Lamb of God, you take away the sins of the world. Have mercy on us.
Lamb of God, you take away the sins of the world. Have mercy on us.
Lamb of God, you take away the sins of the world. Grant us peace.
—Agnus Dei
When she was eight, she was reunited with her mother in New York City where she still resides. She was thirty-three going on thirty-four when she received a Master’s Degree from Pratt Institute, by then a mother herself. Her field was Art History and Library Science. In the 1980s one of her sons developed schizophrenia. He had been brilliant. She eagerly followed recommendations of New York State Mental Health Office and nonprofit organizations that included use of an antipsychotic drug, clozapine (Clozaril) to treat schizophrenia. After several years on the treatment, her son died suddenly. She learned that he suffered an adverse reaction to the drug called ‘neuroleptic malignant syndrome’. When the State tried to alter the cause of death on the death certificate to cover-up the connection with Clozaril, she realized that she had been gravely deceived.
As a scholar, she had researched the matter in an attempt to provide utmost care. As a mother, she had placed her trust in the mental health professionals who reassured her they were doing the right thing. Now she would abandon her chosen profession for a vocation to serve as watchdog. She would channel her grief, fury, and intellect into activism.
When she was 63 going on 64, she founded a nonprofit, Alliance for Human Research Protection. At the time, Manhattan had suffered the blow of 9/11. The CDC was busy reassuring New Yorkers that they were closely monitoring the air quality at Ground Zero and the zone was safe for first responders and residents…
She soon learned the NIH was funding medical experiments on orphans held in foster care. A 2005 exposé by journalist, Liam Scheff brought this sad saga to light. The experiments violated the Nuremberg Code’s invocation for voluntary informed consent. Black and Latino children in the care of New York’s Incarnation Children’s Center were forced to participate in the trials which were performed by reputable scientists for Genentech, Bristol–Myers Squibb, and GlaxoSmithKline.
The experiments had overridden legislation (National Research Act of 1974) and guidelines for the protection of human subjects in regards to biomedical and behavioral research (The Belmont Report, 1976), issued in the wake of the CDC’s confession to having conducted secret medical research on 600 Black men over the course of four decades (The Tuskegee Study of Untreated Syphilis in the Negro Male, 1932-72).
It was not the first time the Belmont Report guidelines were ignored. In 1994, she had been astonished to discover a 1987 experiment by physicians at Mt. Sinai, a New York hospital. A drug, L-Dopa was given to veterans whose schizophrenia had gone into remission. The drug was administered in order to study the rate and condition that the drug would cause them to relapse into illness. She needed to confirm her understanding of the paper with a professional, as she could hardly fathom that American doctors would be doing such things (to veteran,s no less).
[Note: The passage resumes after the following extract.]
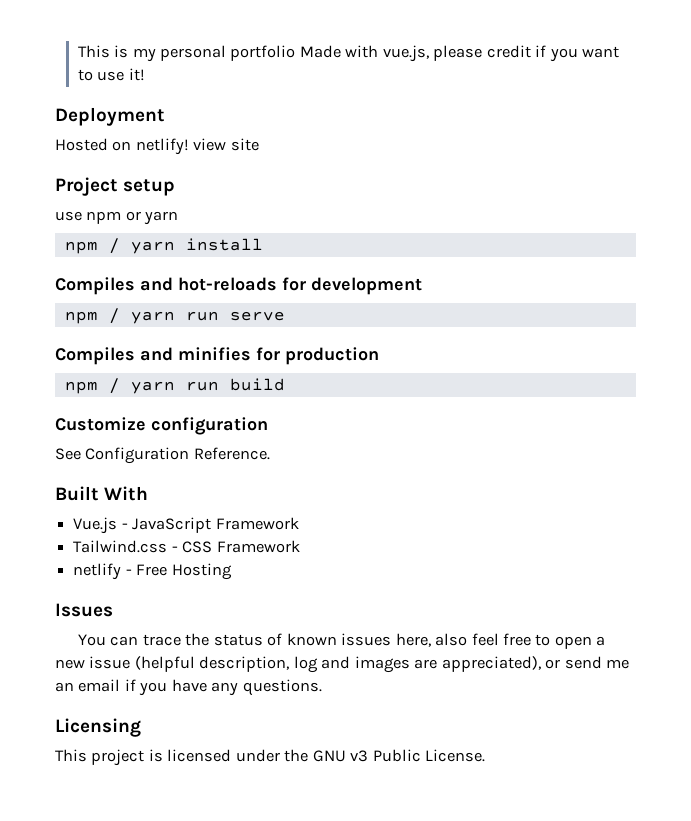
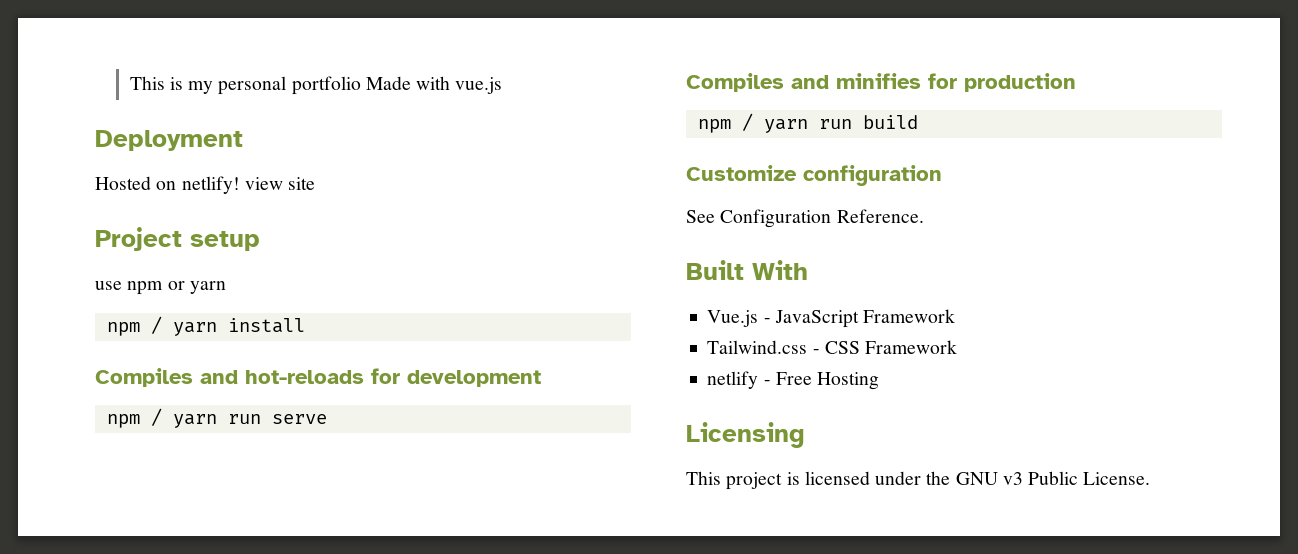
[382,45,620,62] [77,68,145,81] vue.js, please credit if you want to use it! -> [455,77,503,94] vue.js
[55,603,113,617] [77,633,606,649] [55,656,630,673] [55,679,322,696] // Issues // You can trace the status of known issues here, also feel free to open a new issue (helpful description, log and images are appreciated), or send me an email if you have any questions. -> (880, 381) none

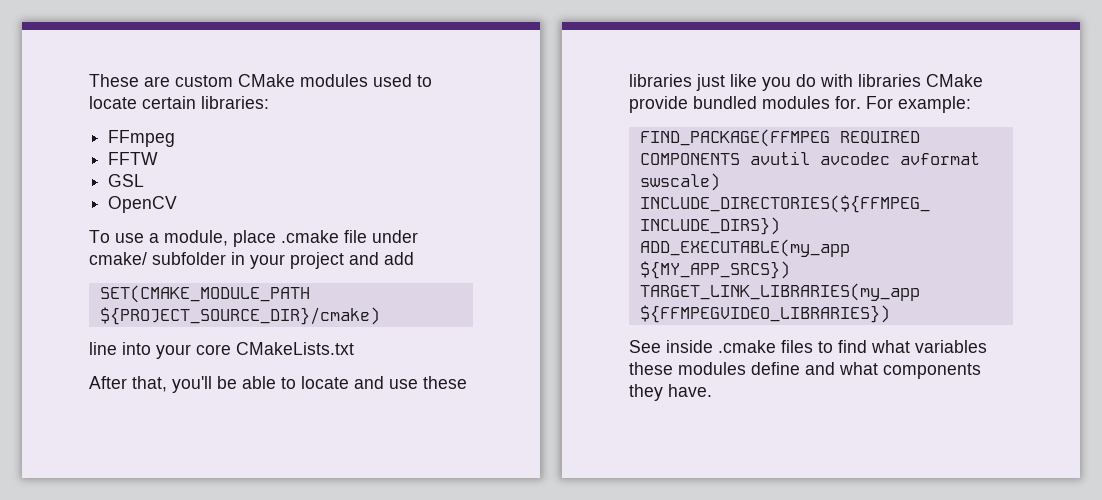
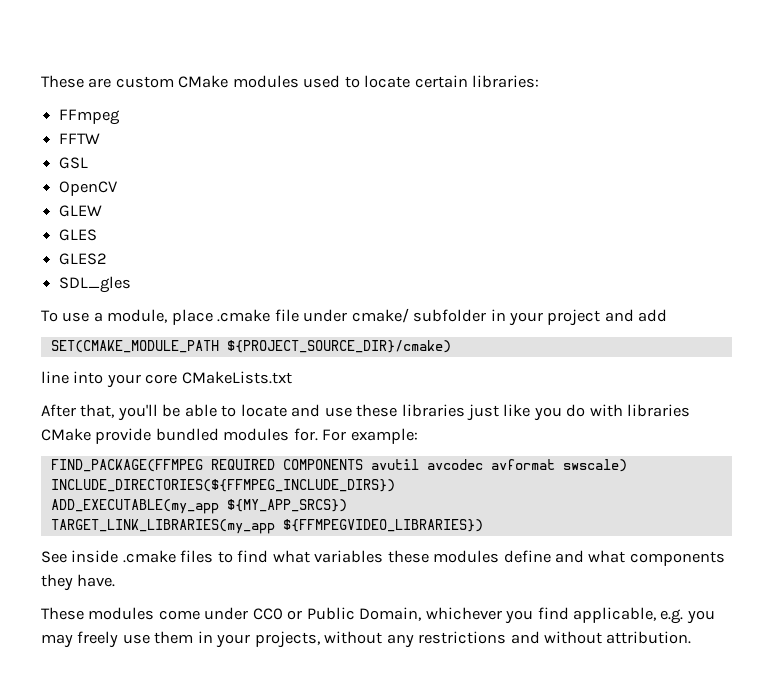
(178, 204) none -> [59,205,103,217] [59,229,98,241] [59,253,108,265] [59,276,132,293] // GLEW // GLES // GLES2 // SDL_gles
(712, 390) none -> [41,607,715,624] [41,631,692,648] // These modules come under CC0 or Public Domain, whichever you find applicable, e.g. you may freely use them in your projects, without any restrictions and without attribution.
Eighty-three going on eighty-four, it was unlikely that she was surprised when Governor Cuomo urged extreme medical measures to treat Covid—intubation and sedation—later found to be lethal. Or when he mandated that infected patients be accommodated at nursing homes, also later determined to be lethal. It was equally unlikely that she was surprised when President Trump locked down the country and gave the green flag for “warp speed” production of genetic vaccines. A New York real-estate magnate and media mogul whose name is stamped on Chase Manhattan Bank, the epicenter of Wall Street since its establishment as the Bank of Manhattan Trust by Aaron Burr, one shouldn’t be surprised by his plutocratic platform. [Yes, Donald Trump—whose depth of character was disclosed by the superficial gesture of mocking a disabled New York Times journalist—is the landlord of 40 Wall Street, one of the nation’s oldest banks.]
She might have held out hope in 2021 that New York City’s newly elected mayor would right the injustice of militant pandemic countermeasures, including medical protocols and segregation of the non-compliant. Lockdown of schools, barriers to education, transport, travel, and public places including museums—not to mention forced masking and vaccination. They had caused undue harm, especially to minority children and first responders (including 9/11 heroes). Black, and a former police officer, Eric Adams might have had their backs. He had butt up against the medical establishment himself. As a diabetic, he was told that he would suffer amputation and death unless he took a prescribed ‘cocktail’ in perpetuity. Refusing to accept such fate, Mayor Adams researched alternatives and with modification of lifestyle and diet, rid himself of affliction.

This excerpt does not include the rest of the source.